Across from the embassy was the ambassador's house, where the hippieish volunteers were invited to a Christmas dinner with the conservative American ambassador. (She was a Bush appointee who had thanked the Bikinians in a recent speech for their “sacrifice for America.”) Thankfully, the meeting went more smoothly than that introduction would suggest. The ambassador's living room was divided into four quadrants, with no walls in between. Each of them alone would count as luxurious even by First World standards. “You have such a nice house,” I remarked.

“Well thank you,” replied the ambassador. “But it's not really mine. It's
the American people's
house.”

“Great!” I was tempted to say. “Can I crash here later?” Instead I replied with something pleasantly meaningless. Then she brought up
the topic of separatism in Indonesia, and I tried to sound intelligent by rehashing something I had read about it in
The Economist
.

We sat down to dinner, waited on by two Filipino servants. The diplomat, ever diplomatic, spoke a nondenominational grace. The only question I had about the food was this: was it three orders of magnitude better than what I had been eating for the last four months on Ujae, or just two?
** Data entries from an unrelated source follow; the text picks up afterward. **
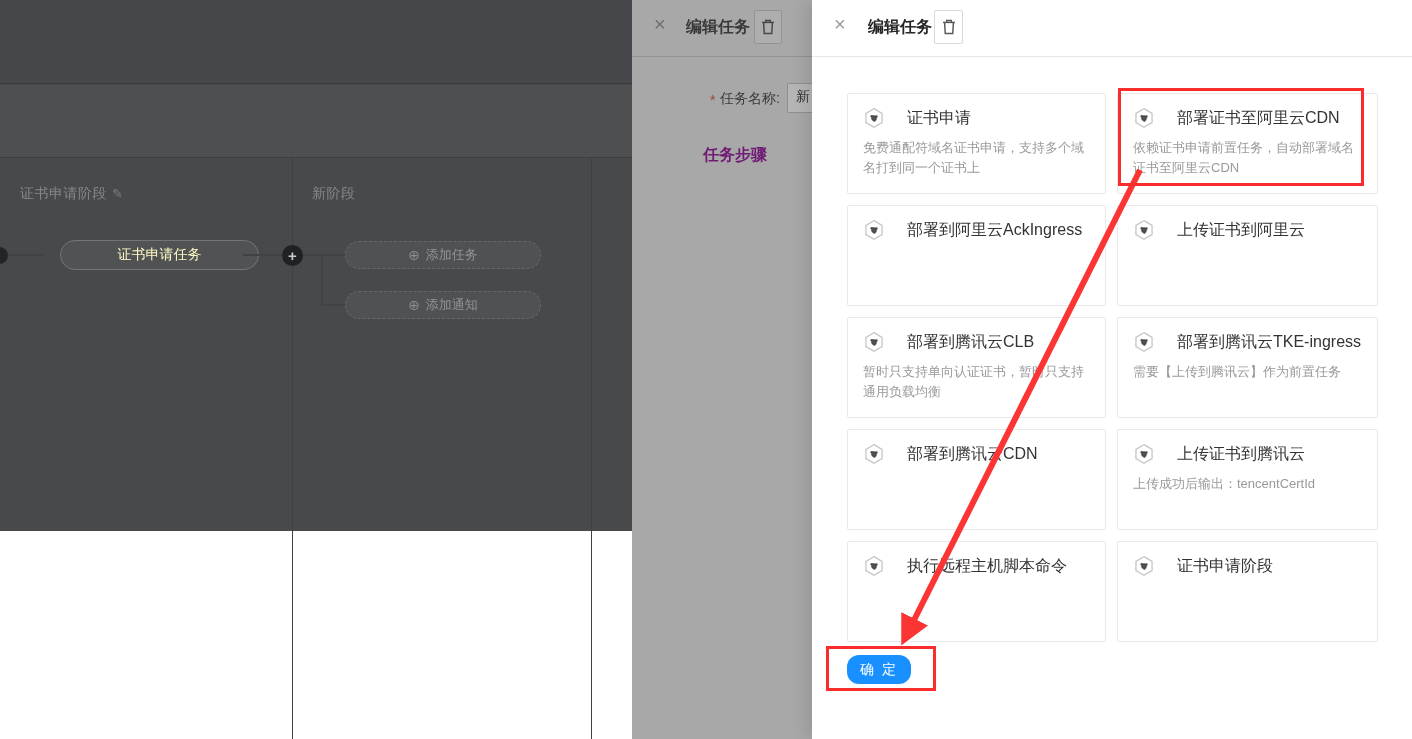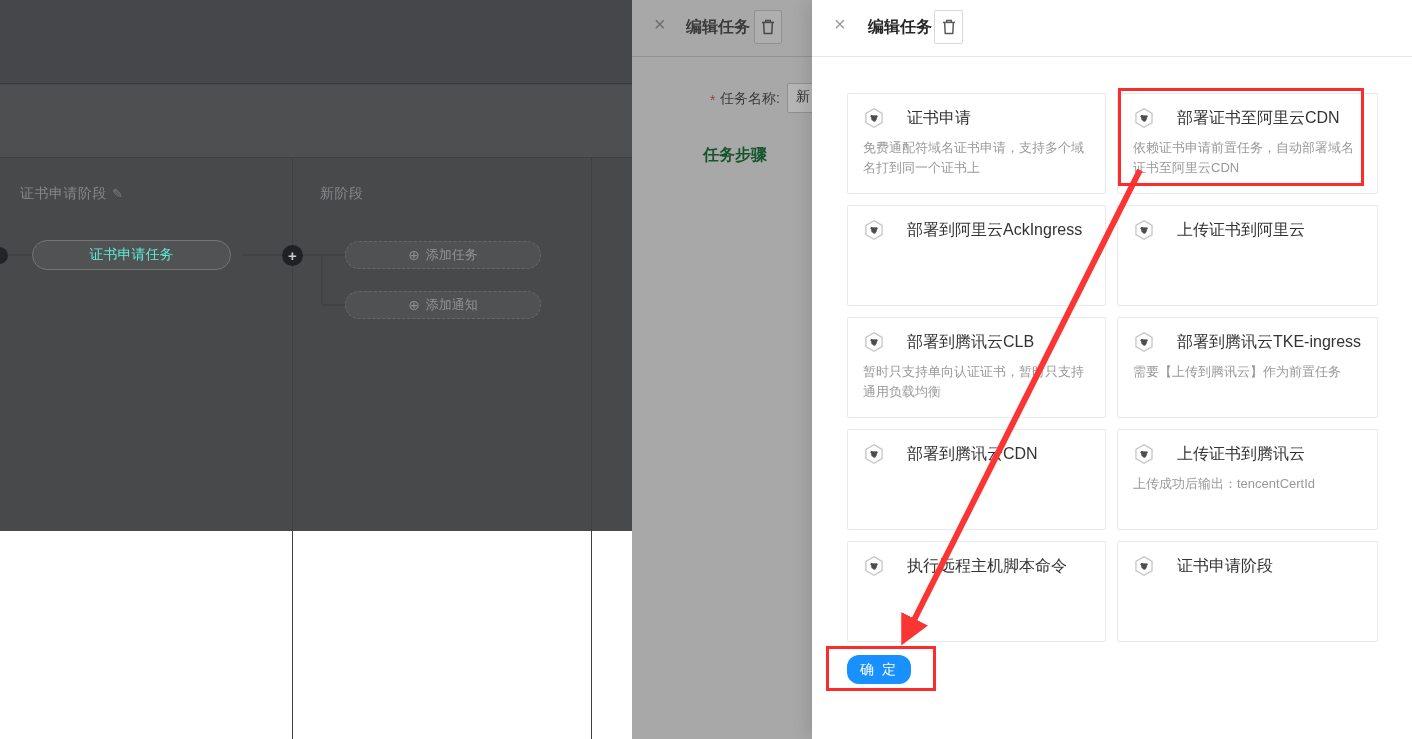--- a/index.html
+++ b/index.html
@@ -7,22 +7,22 @@
   body { font-family:"Liberation Sans","DejaVu Sans",sans-serif; }
   #screen { position:relative; width:1412px; height:739px; background:#fff; overflow:hidden; }
 
   
   #workflow { position:absolute; left:0; top:0; width:632px; height:531px; background:#48494b; }
   .wf-topband   { position:absolute; left:0; top:0;  width:632px; height:84px;  background:#46474a; border-bottom:1px solid #3a3b3d; }
   .wf-toolband  { position:absolute; left:0; top:85px; width:632px; height:73px; background:#4e4f51; border-bottom:1px solid #3e3f41; }
   .wf-vline     { position:absolute; top:158px; width:1px; height:581px; background:#3f4042; }
   .stage-label  { position:absolute; top:185px; font-size:14px; color:#85878a; letter-spacing:.5px; }
   .edit-glyph   { font-size:13px; color:#7c7e81; margin-left:5px; }
-  .node-pill    { position:absolute; left:32px; top:240px; width:199px; height:30px; border:1px solid #737577;
-                  border-radius:15px; background:#505254; color:#5eead4; font-size:14px;
+  .node-pill    { position:absolute; left:60px; top:240px; width:199px; height:30px; border:1px solid #737577;
+                  border-radius:15px; background:#505254; color:#fef9c3; font-size:14px;
                   display:flex; align-items:center; justify-content:center; }
   .dash-pill    { position:absolute; left:345px; width:196px; height:28px; border:1px dashed #65676a;
                   border-radius:14px; background:#4f5153; color:#919395; font-size:13px;
                   display:flex; align-items:center; justify-content:center; gap:6px; }
   .dash-pill .plus-glyph { font-size:14px; color:#8b8d90; }
   .wf-line      { position:absolute; background:#404244; }
   .start-dot    { position:absolute; left:-9px; top:247px; width:17px; height:17px; border-radius:50%; background:#232427; }
   .plus-circle  { position:absolute; left:282px; top:245px; width:21px; height:21px; border-radius:50%;
                   background:#202124; color:#c9cacc; font-size:15px; font-weight:bold;
                   display:flex; align-items:center; justify-content:center; line-height:1; }
@@ -34,21 +34,21 @@
   #drawer-behind .ttl { position:absolute; left:54px; top:17px; font-size:16px; font-weight:600; color:#393939; }
   #drawer-behind .trash-btn { position:absolute; left:122px; top:10px; width:28px; height:34px;
                   border:1px solid #919191; border-radius:2px; background:#aeaeae;
                   display:flex; align-items:center; justify-content:center; }
   #drawer-behind .form-row { position:absolute; left:0; top:90px; width:100%; font-size:14px; color:#3b3b3b; }
   #drawer-behind .req { color:#9c3f3f; position:absolute; left:78px; top:2px; }
   #drawer-behind .fld-label { position:absolute; left:88px; top:0; }
   #drawer-behind .fld-input { position:absolute; left:155px; top:-7px; width:150px; height:30px;
                   background:#b6b6b6; border:1px solid #8f8f8f; border-radius:2px;
                   font-size:14px; color:#333; padding:4px 8px; overflow:hidden; white-space:nowrap; }
-  #drawer-behind .sect { position:absolute; left:71px; top:145px; font-size:16px; font-weight:bold; color:#14532d;font-family:Liberation Serif, serif; }
+  #drawer-behind .sect { position:absolute; left:71px; top:145px; font-size:16px; font-weight:bold; color:#701a75;font-family:Liberation Serif, serif; }
 
   
   #drawer-top { position:absolute; left:812px; top:0; width:600px; height:739px; background:#fff;
                 box-shadow:-6px 0 16px rgba(0,0,0,.10); }
   #drawer-top .hdr { position:absolute; left:0; top:0; width:100%; height:57px; border-bottom:1px solid #e6e6e6; }
   #drawer-top .close-x { position:absolute; left:22px; top:13px; font-size:20px; color:#9b9b9b; cursor:pointer; }
   #drawer-top .ttl { position:absolute; left:56px; top:17px; font-size:16px; font-weight:600; color:#262626; }
   #drawer-top .trash-btn { position:absolute; left:122px; top:10px; width:29px; height:34px;
                   border:1px solid #d9d9d9; border-radius:2px; background:#fff;
                   display:flex; align-items:center; justify-content:center; cursor:pointer; }
@@ -97,21 +97,21 @@
 
   <div id="workflow">
     <div class="wf-topband"></div>
     <div class="wf-toolband"></div>
     <div class="wf-vline" style="left:292px"></div>
     <div class="wf-vline" style="left:591px"></div>
 
     <div class="stage-label" style="left:20px">
       <span>证书申请阶段</span><span class="edit-glyph">✎</span>
     </div>
-    <div class="stage-label" style="left:320px">
+    <div class="stage-label" style="left:312px">
       <span>新阶段</span>
     </div>
 
     <div class="start-dot"></div>
     <div class="wf-line" style="left:8px;top:254px;width:36px;height:2px"></div>
     <div class="node-pill">
       <span>证书申请任务</span>
     </div>
     <div class="wf-line" style="left:243px;top:254px;width:40px;height:2px"></div>
     <div class="plus-circle">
If Ujae blurred the line between native and foreign, Majuro did so twice as eagerly. Jungle medicine had poked its head into the commercial sphere; the juice of the
nin
fruit was touted as the “miracle healer of the Pacific,” curing everything from diabetes to cancer. McDonaldization and the Marshallese no-rush philosophy had reached a compromise in a kiosk called Taco Bill's Almost Fast Food. (I once dined there, and the advertising was not false: it was indeed almost fast.) If the signs on a few trucks could be trusted, coconut oil was being tested as an alternative auto fuel. Radios piped in rap songs in Papua New Guinean pidgin English and pop offerings that declared: “I love Pacific girls! Polynesian, Micronesian, Melanesian—I love them all!” A poster advertised the “New sound in town! . . . Hottest Teen Group: The Marshall Islands' WEST SIDE BOYS,” whose just-released album featured such tracks as “Found You
Girl
,” “Disco,” “New Boy,” “Pump It Up,” and “Li-jera” (“my girlfriend”), and whose six members looked creepily identical in their sunglasses and white wife-beaters. Marshallese urbanites, still operating under the hunger mentality of rural life, prepared for an imaginary famine by piling food absurdly high on their plates at an all-you-can-eat buffet. Teams of two forklifts were used to tow broken-down cars. Quasi-traditional handicrafts—ranging from stunningly intricate woven ornaments to tacky heart-shaped wall hangings—hung in shops for the occasional tourist to buy. Kiosks sold husked coconuts for fifty cents apiece—but they looked wrong to me, sitting and waiting to be sold instead of coming fresh and free from the top of a tree.